ROE rises with strong profit margins, efficient asset use, or the use of some debt. But the portion driven by debt raises risk, so always read ROE with the PE ratio and the debt-to-equity ratio.
The Link to Price-to-Book
The two are closely related: a company with a high, sustainable ROE deserves a higher price-to-book ratio. Comparing ROE with P/B helps judge whether the valuation is reasonable.
When It Can Mislead
- When it is inflated by heavy debt rather than operating efficiency.
- When one-time gains inflate net income for a single year.
- When equity is very small or negative.
How to Use It on Wrqti
Review ROE on any stock page in Stock Insights alongside margins and debt, and compare it across years and against peers in the same sector.
Summary
ROE is an excellent gauge of company quality and efficiency, but its consistency and source matter more than a single year's number. Read it with debt, margins, and earnings quality.
FAQ
What is return on equity in simple terms?

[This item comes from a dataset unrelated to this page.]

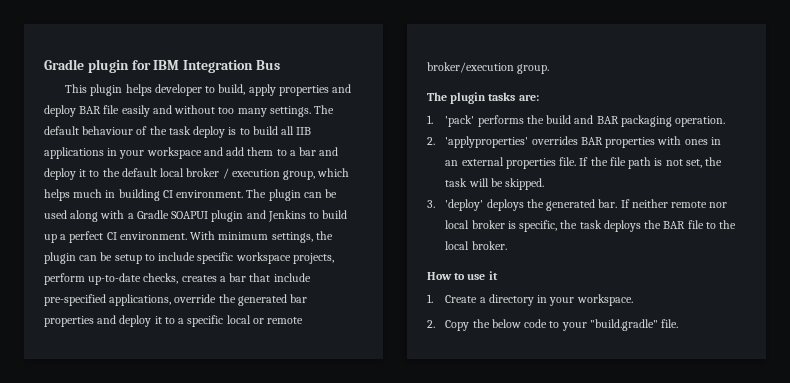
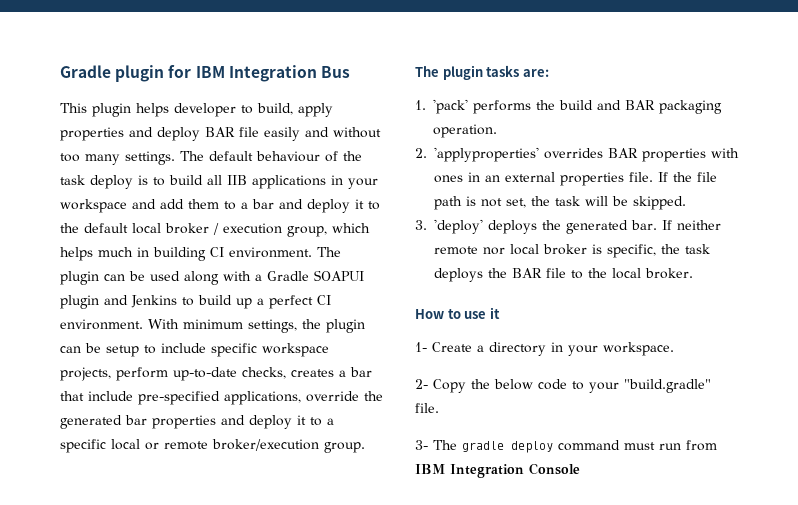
[427,294,433,303] 1. -> [415,342,427,352] 1-
[427,320,435,328] 2. -> [415,379,428,389] 2-
(679, 323) none -> [415,440,717,453] [415,463,580,478] // 3- The gradle deploy command must run from IBM Integration Console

It is net income divided by shareholders' equity, showing how much profit a company generates for each unit of shareholder money.
What is a good ROE?
It varies by sector, but a stable ROE above 15% is generally considered strong. Consistency over years and comparison within the same sector matter most.
Is a high ROE always positive?
Not always. It can be driven by high debt that inflates ROE while raising risk, so read it alongside the debt-to-equity ratio.
Is ROE a buy or sell signal?
No. ROE is one analytical tool only and is not enough by itself to make a decision.
Also read the Financial Disclaimer.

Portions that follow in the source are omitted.